# Wagon Wheel Chandelier



## Zombie-F (Apr 12, 2004)

I worked on and finished the chandelier I planned on making out of a wagon wheel that Big Lots had sold earlier this spring. It was an easy project, and a how-to will be coming shortly to my site.

I think I'll buy a OTC posable plastic skellie to have seated on top of the chandelier as my "finishing touch" for this one. This should look pretty cool hanging above my salty pirates in this year's Pirate's Lair-themed shed I'm working on.


----------



## Lagrousome (Apr 12, 2007)

Great job Z! I agree, the skellies would be perfect!
Maybe a bit of cobwebs hanging from the bottom?
Just a thought!
We had those same wheels here in Ohio, and I can kick myself for putting them back......Live~N~Learn


----------



## Zombie-F (Apr 12, 2004)

Thanks for the kind words and suggesting. I plan on spraying it down with the hot-glue cobwebber I plan on making this year.
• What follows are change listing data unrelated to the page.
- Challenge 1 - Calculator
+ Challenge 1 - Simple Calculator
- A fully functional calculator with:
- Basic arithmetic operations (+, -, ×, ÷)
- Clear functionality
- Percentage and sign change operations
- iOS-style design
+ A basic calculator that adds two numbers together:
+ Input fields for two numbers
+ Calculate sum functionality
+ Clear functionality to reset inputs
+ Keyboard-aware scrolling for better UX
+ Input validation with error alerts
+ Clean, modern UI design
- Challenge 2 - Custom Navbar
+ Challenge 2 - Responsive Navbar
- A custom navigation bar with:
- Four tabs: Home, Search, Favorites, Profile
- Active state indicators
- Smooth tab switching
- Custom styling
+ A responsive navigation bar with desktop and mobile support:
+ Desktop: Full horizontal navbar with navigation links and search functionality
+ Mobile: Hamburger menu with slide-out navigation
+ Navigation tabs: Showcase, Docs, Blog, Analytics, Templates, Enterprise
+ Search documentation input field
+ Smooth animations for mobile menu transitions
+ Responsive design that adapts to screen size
Of course, I've planned on making it for the past three years, so, you know... 

I was thinking of maybe making it look like the skellie is swinging from it by screwing his hands to the ceiling and screwing his feet to the wheel in such a fashion as to have the wheel pushed out from where it's hanging by the skellie's feet.


----------



## Lagrousome (Apr 12, 2007)

Oooooo. I like that idea of it looking like he's swinging from it!


----------



## Frighteners Entertainment (Jan 24, 2006)

It looks great, but if you're not going to get around to building a hot glue web gun.....LOL


----------



## Hauntiholik (May 17, 2006)

It looks great Z!


----------



## Sickie Ickie (Jun 20, 2006)

very ol' west!


----------



## Ghostess (Aug 21, 2005)

I love it! Now send it to me... you have my addy... LOL


----------



## Ms. Wicked (Nov 14, 2006)

Very effective - it already looks old - can't wait to see pics when you've put more touches on it.


----------



## Lady Nyxie (Aug 30, 2006)

Oh, sure... you show this after I purchase two Halloween chandeliers from QVC!

Looks great. Finishing touches will add that little something extra. 

Keep building and sharing!


----------



## Dr Morbius (Sep 21, 2004)

Nice prop there! While I'm not into the whole pirate thing, I'll bet your display will be topnotch as always. Nice idea with the skelly!


----------



## CerysCrow (Jan 22, 2007)

This turned out really well - great prop!


----------



## Lilly (Jun 13, 2006)

Very nice Zombie...
yup a skelly would look good.


----------



## ScareShack (May 26, 2006)

I really like the looks of that. Cant wait to see it with the skellie.


----------



## Lakeside Haunt (May 31, 2007)

looks awesome great job the skellie swinging from it would really finish it off.


----------